• [What the task requires]: In the listing below, how many lines carry the word "group"? Reply with only the number.

------ Record extracts ------

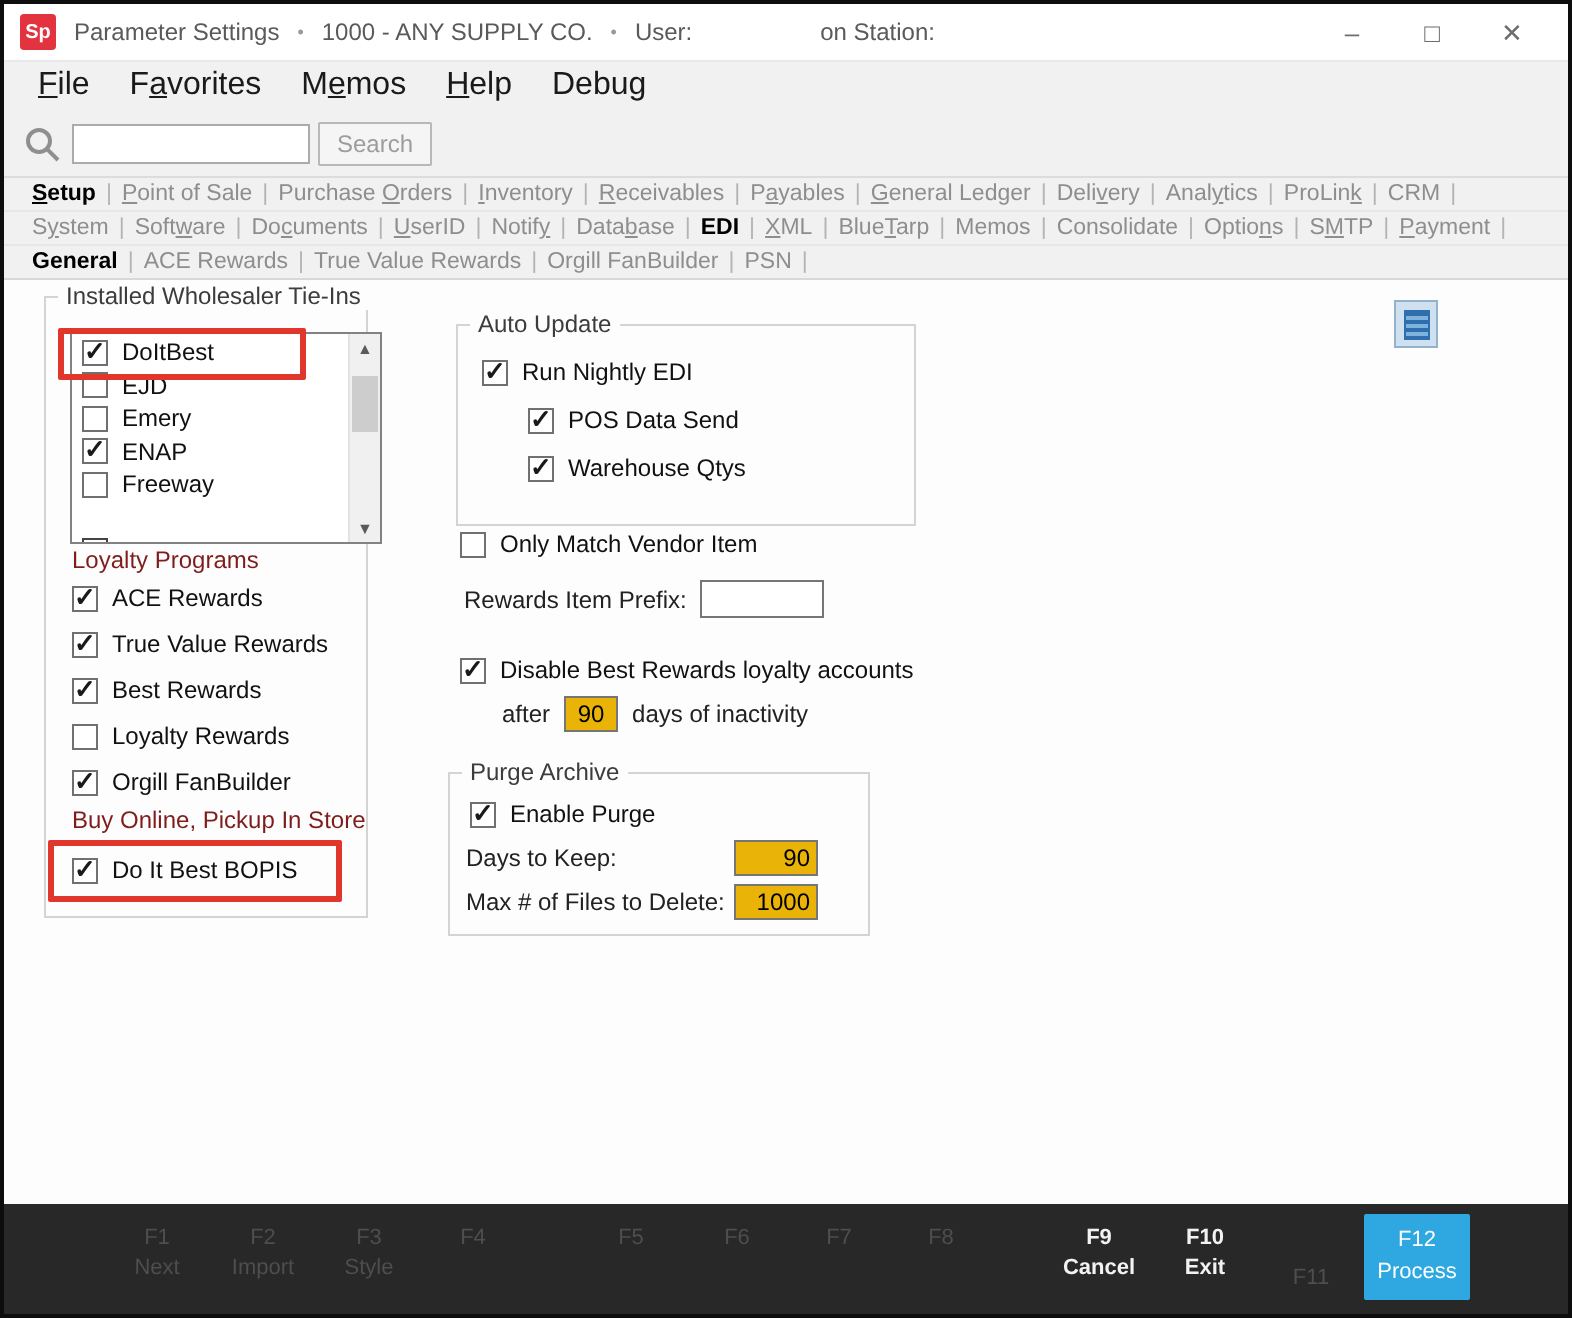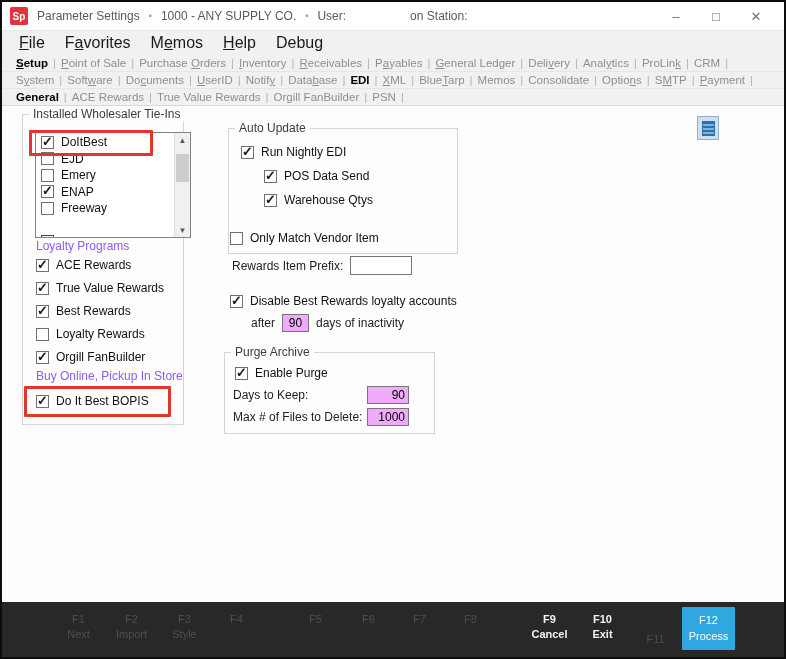--- a/index.html
+++ b/index.html
@@ -50,41 +50,41 @@
   .clip-cb{position:absolute;left:5px;top:102px;width:13px;height:13px;border:1px solid #444;background:#fff;}
   .sb{position:absolute;top:0;right:0;bottom:0;width:16px;background:#f0f0f0;border-left:1px solid #e2e2e2;}
   .sb-btn{height:14px;display:flex;align-items:center;justify-content:center;color:#5a5a5a;font-size:8px;}
   .sb-btn.down{position:absolute;bottom:0;left:0;right:0;}
   .sb-thumb{position:absolute;left:1px;right:1px;top:21px;height:28px;background:#cdcdcd;}
 
   .red-box{border:3px solid #e0362b;border-radius:1px;position:absolute;z-index:5;}
   #red-box-1{left:6px;top:15px;width:124px;height:26px;pointer-events:none;}
   #bopis-box{left:1px;top:271px;width:147px;padding:5px 0 6px 9px;}
 
-  .side-label{position:absolute;font-size:12px;color:#8b5cf6;white-space:nowrap;}
+  .side-label{position:absolute;font-size:12px;color:#7f1d1d;white-space:nowrap;}
   #loyalty-header{left:13px;top:124px;}
   #loyalty-checks{position:absolute;left:13px;top:143px;display:flex;flex-direction:column;gap:9px;}
   #bopis-header{left:13px;top:254px;}
 
   .checkrow{display:flex;align-items:center;gap:7px;font-size:12px;color:#111;white-space:nowrap;}
   .cb{position:relative;width:13px;height:13px;border:1px solid #707070;background:#fff;flex:0 0 auto;}
   .cb.checked::after{content:"\2713";position:absolute;left:0px;top:-3px;font-size:13px;font-weight:bold;color:#1a1a1a;}
 
-  #group-auto{left:226px;top:22px;width:230px;height:126px;}
+  #group-auto{left:226px;top:22px;width:230px;height:101px;}
   #auto-checks{position:absolute;left:12px;top:16px;display:flex;flex-direction:column;gap:10px;}
   .checkrow.indent{margin-left:23px;}
 
   #only-match-slot{position:absolute;left:228px;top:125px;}
   #prefix-row{position:absolute;left:230px;top:150px;display:flex;align-items:center;gap:7px;font-size:12px;color:#222;}
   .text-input{border:1px solid #767676;background:#fff;font-size:12px;height:19px;outline:none;}
   #prefix-input{width:62px;}
 
   #disable-slot{position:absolute;left:228px;top:188px;}
   .after-row{display:flex;align-items:center;gap:7px;font-size:12px;color:#222;margin:6px 0 0 21px;}
-  .num-input{border:1px solid #767676;background:#f0abfc;font-size:12px;height:18px;text-align:right;padding:0 3px;outline:none;}
+  .num-input{border:1px solid #767676;background:#eab308;font-size:12px;height:18px;text-align:right;padding:0 3px;outline:none;}
   .num-input.days{width:27px;text-align:center;}
 
   #purge-group{left:222px;top:246px;width:211px;height:82px;}
   #purge-enable-slot{position:absolute;left:10px;top:13px;}
   #purge-fields{position:absolute;left:8px;top:31px;width:176px;}
   .purge-field-row{display:flex;align-items:center;justify-content:space-between;height:22px;font-size:12px;color:#222;}
   .purge-field-row .num-input{width:42px;}
 
   #memo-icon{position:absolute;left:695px;top:10px;width:22px;height:24px;background:#cfe0f1;border:1px solid #93b3cd;display:flex;align-items:center;justify-content:center;}
   #memo-icon .memo-lines{width:13px;height:15px;background:repeating-linear-gradient(180deg,#2f6fae 0 2px,#7fb2dd 2px 4px);border:1px solid #2f6fae;}
@@ -123,20 +123,30 @@
     </div>
 
     <div class="menubar" id="menu-items">
         <span class="menu-item"><u>F</u>ile</span>
         <span class="menu-item">F<u>a</u>vorites</span>
         <span class="menu-item">M<u>e</u>mos</span>
         <span class="menu-item"><u>H</u>elp</span>
         <span class="menu-item">Debug</span>
       </div>
 
+    <div class="searchbar">
+      <span class="search-icon">
+        <svg width="20" height="20" viewBox="0 0 20 20">
+          <circle cx="8.5" cy="8.5" r="5.5" fill="none" stroke="#8f8f8f" stroke-width="2"></circle>
+          <line x1="12.8" y1="12.8" x2="18" y2="18" stroke="#8f8f8f" stroke-width="2"></line>
+        </svg>
+      </span>
+      <input class="search-input" value="" style="">
+      <button class="search-btn">Search</button>
+    </div>
 
     <div class="tabrow" id="tabs-row1">
         <span class="tab active"><u>S</u>etup</span>
         <span class="tabsep">|</span>
         <span class="tab"><u>P</u>oint of Sale</span>
         <span class="tabsep">|</span>
         <span class="tab">Purchase <u>O</u>rders</span>
         <span class="tabsep">|</span>
         <span class="tab"><u>I</u>nventory</span>
         <span class="tabsep">|</span>

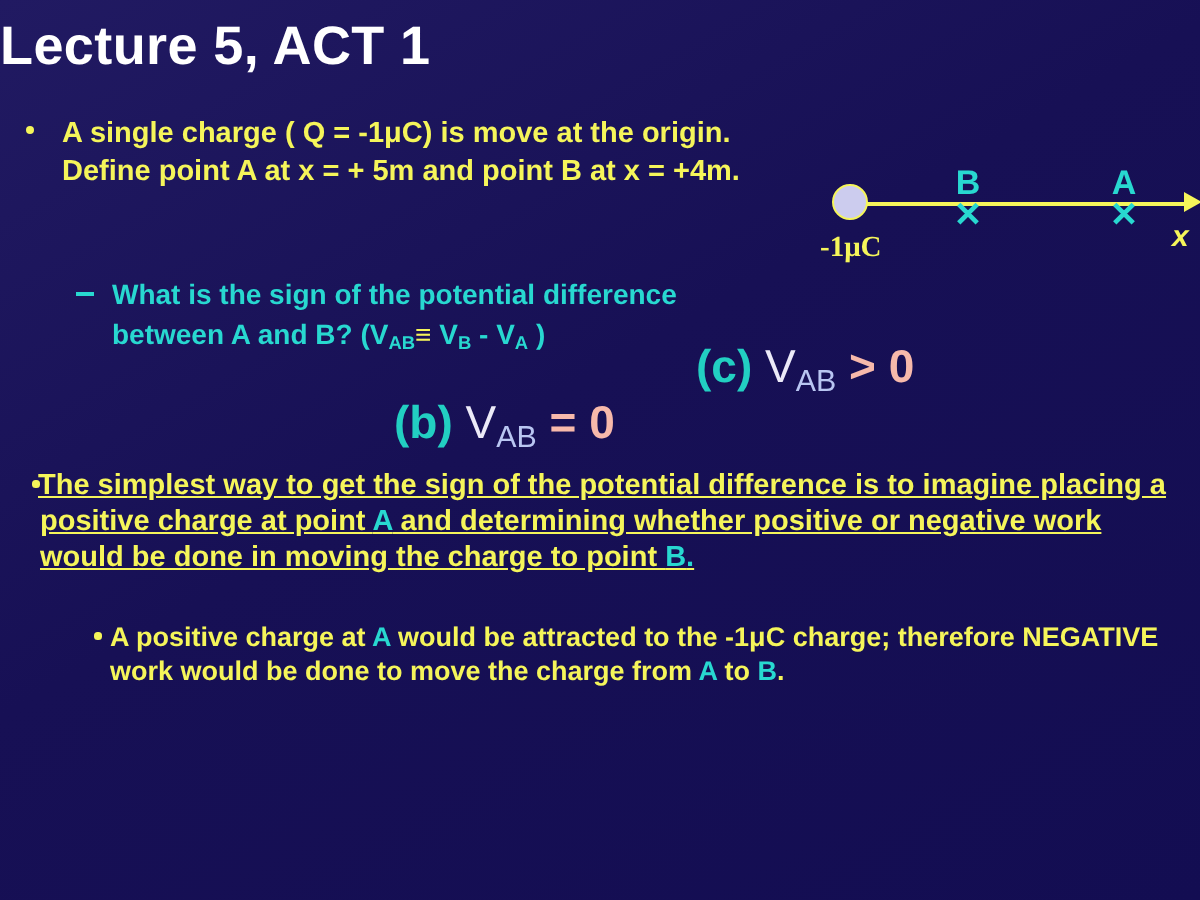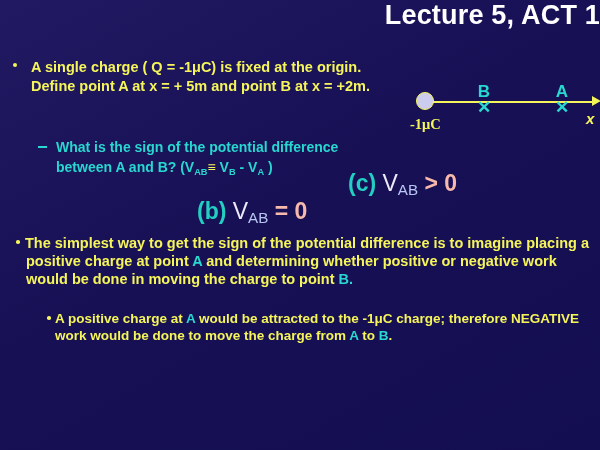--- a/index.html
+++ b/index.html
@@ -16,24 +16,24 @@
   #slide {
     position: relative;
     width: 600px;
     height: 450px;
     background: linear-gradient(150deg, #211a62 0%, #171055 45%, #130d52 100%);
   }
 
   
   #title {
     position: absolute;
-    top: 0;
+    top: 8px;
     left: 0;
     width: 600px;
-    text-align: right;
+    text-align: left;
     color: #ffffff;
     font-size: 27px;
     font-weight: bold;
     letter-spacing: 0.2px;
   }
 
   
   .yel { color: #f5f55a; }
   .cyn { color: #28d8d0; }
 
@@ -187,21 +187,21 @@
   }
   #explain .dot {
     position: absolute;
     left: 0px;
     top: 6px;
     width: 3.5px;
     height: 3.5px;
     background: #f5f55a;
     border-radius: 50%;
   }
-  #explain .txt { display: block; margin-left: 10px; text-indent: -1px; }
+  #explain .txt { display: block; margin-left: 4px; text-indent: -1px; text-decoration: underline; }
 
   
   #subexplain {
     position: absolute;
     left: 47px;
     top: 310px;
     width: 545px;
     color: #f5f55a;
     font-size: 13.5px;
     font-weight: bold;
@@ -221,23 +221,23 @@
 </head>
 <body>
 
 <div id="slide">
 
   <div id="title">Lecture 5, ACT 1</div>
 
   <div id="bullet1">
     <span class="dot"></span>
     <span class="txt">
-      <span>A single charge ( Q = -1μC) is fixed at the</span>
+      <span>A single charge ( Q = -1μC) is move at the</span>
       <span>origin.  Define point A at x = + 5m and point B</span>
-      <span>at x = +2m.</span>
+      <span>at x = +4m.</span>
     </span>
   </div>
 
   <div id="subq">
     <span class="dash"></span>
     <span class="txt">
       <span>What is the sign of the potential difference</span>
       <span>between A and B?  (V</span><sub>AB</sub><span class="yel">≡</span><span> V</span><sub>B</sub><span> - V</span><sub>A</sub><span> )</span>
     </span>
   </div>

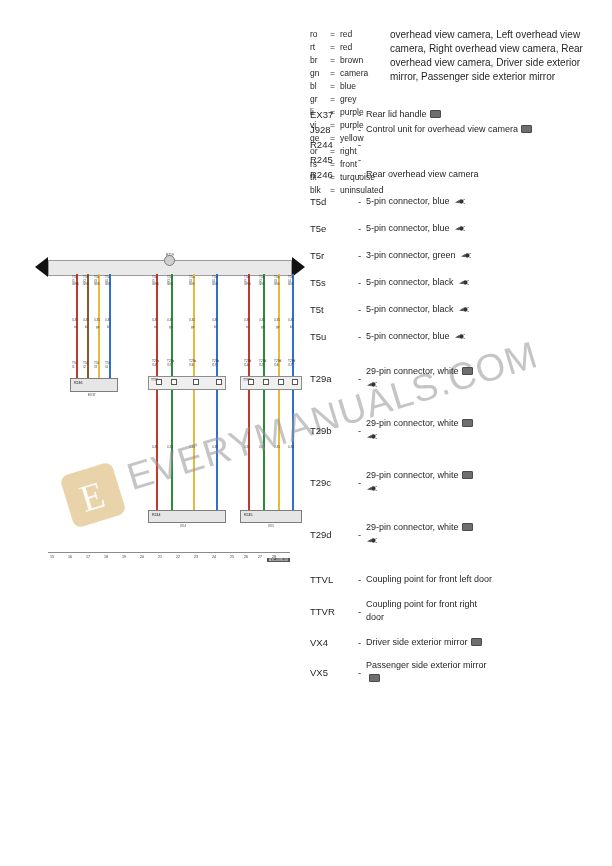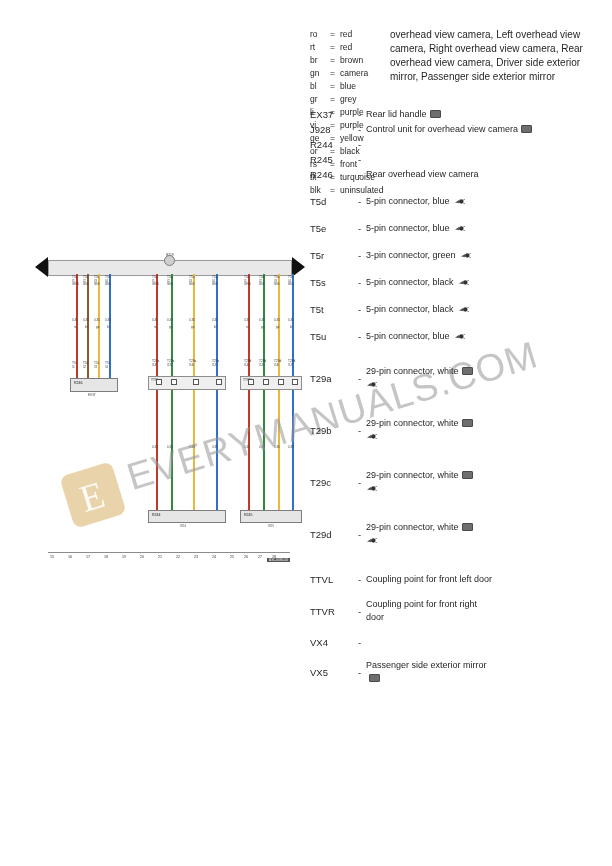--- a/index.html
+++ b/index.html
@@ -457,21 +457,21 @@
     <span class="lg-name">purple</span>
   </div>
   <div class="lg-row">
     <span class="lg-abbr">ge</span>
     <span class="lg-eq">=</span>
     <span class="lg-name">yellow</span>
   </div>
   <div class="lg-row">
     <span class="lg-abbr">or</span>
     <span class="lg-eq">=</span>
-    <span class="lg-name">black</span>
+    <span class="lg-name">right</span>
   </div>
   <div class="lg-row">
     <span class="lg-abbr">rs</span>
     <span class="lg-eq">=</span>
     <span class="lg-name">front</span>
   </div>
   <div class="lg-row">
     <span class="lg-abbr">tk</span>
     <span class="lg-eq">=</span>
     <span class="lg-name">turquoise</span>
@@ -635,20 +635,21 @@
 
   <div class="kl-row tall" style="margin-bottom:12px;">
     <span class="kl-code">TTVR</span>
     <span class="kl-dash">-</span>
     <span class="kl-desc" style="max-width:130px;">Coupling point for front right door</span>
   </div>
 
   <div class="kl-row tall" style="margin-bottom:10px;">
     <span class="kl-code">VX4</span>
     <span class="kl-dash">-</span>
+    <span class="kl-desc"><span>Driver side exterior mirror</span><span class="icon-conn"></span></span>
   </div>
 
   <div class="kl-row tall" style="margin-bottom:10px;">
     <span class="kl-code">VX5</span>
     <span class="kl-dash">-</span>
     <span class="kl-desc" style="max-width:130px;"><span>Passenger side exterior mirror</span><span class="icon-conn"></span></span>
   </div>
 
 </div>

------

• [Task result]: 3